Google generic screen shot

LONDON — Google has launched a new online form that allows people in Europe to request that links about them be removed from search results if the content is outdated, inappropriate or irrelevant.

The new form has been made available to people in 28 European Union countries and four neighboring nations after the European Union’s top court ruled that people have the “right to be forgotten.”

The ruling means that search engines like Google must remove certain unwanted links from search results if requested.

“We will assess each individual request and attempt to balance the privacy rights of the individual with the public’s right to know and distribute information,” Google says on the form.

A Google spokesperson said the form could be used by Europeans, expats living in Europe and people living abroad who have strong ties to the continent, such as family and business connections.

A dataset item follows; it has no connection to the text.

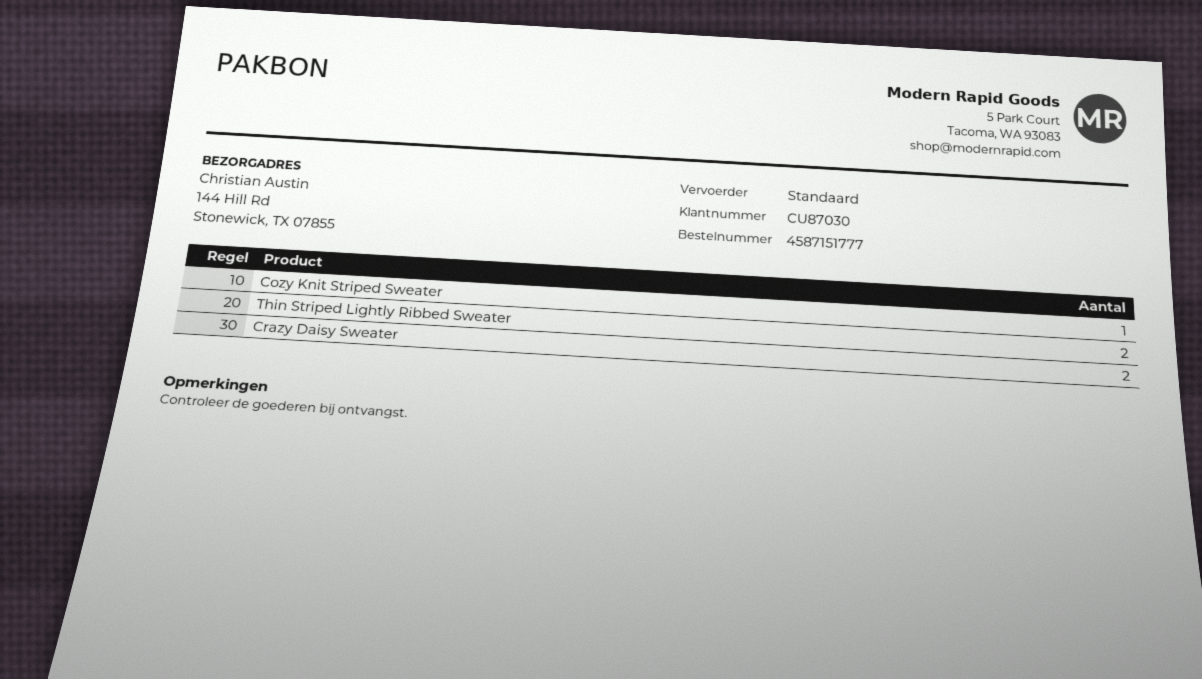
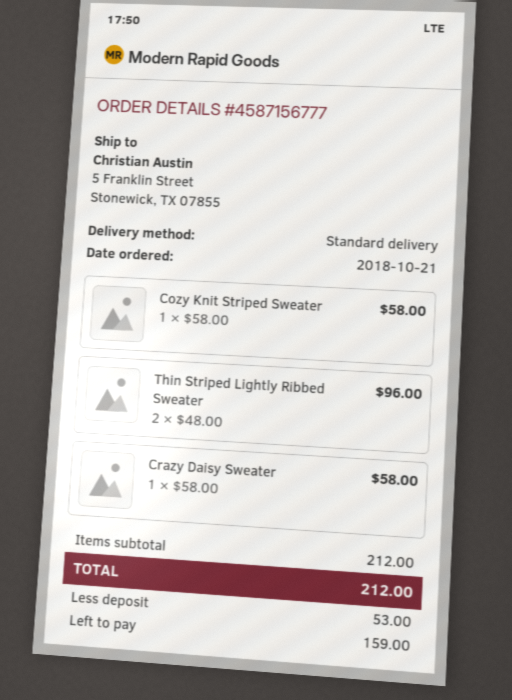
order number: 4587151777 -> 4587156777
ship to: 144 Hill Rd, Stonewick, TX 07855 -> 5 Franklin Street, Stonewick, TX 07855
Crazy Daisy Sweater: 2 -> 1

People in Iceland, Liechtenstein, Norway and Switzerland can also apply, even though they’re not technically part of the European Union.

Those living outside Europe can make requests using a different form, but Google is not legally obligated to take action or make changes.

In deciding whether content would be removed from its search results, Google said it would consider “whether there’s a public interest in the information — for example, information about financial scams, professional malpractice, criminal convictions, or public conduct of government officials.”

At the same time, Google said it would continue refining the online request form.

The company is also creating an advisory committee to review difficult requests and ethical issues. The committee will be headed by Google’s chairman, Eric Schmidt, and the company’s chief legal officer, David Drummond. Members will reportedly include Wikipedia founder Jimmy Wales.

In mid-May, the European Court of Justice ruled that search engines were responsible for removing certain unwanted links if requested. The decision came as a surprise to the industry and legal experts.

Google is used to handling take-down requests. It has received more than 25 million requests from companies claiming Google results linked to material that infringes on copyrights. Google also receives thousands of requests from governments to take down links. Google complies with fewer than half of the government take-down requests but does not specify its compliance rate for copyright-related requests.

But copyright and many other laws are considerably clearer cut that the test of “relevance to public interest” that Google must now abide by in Europe.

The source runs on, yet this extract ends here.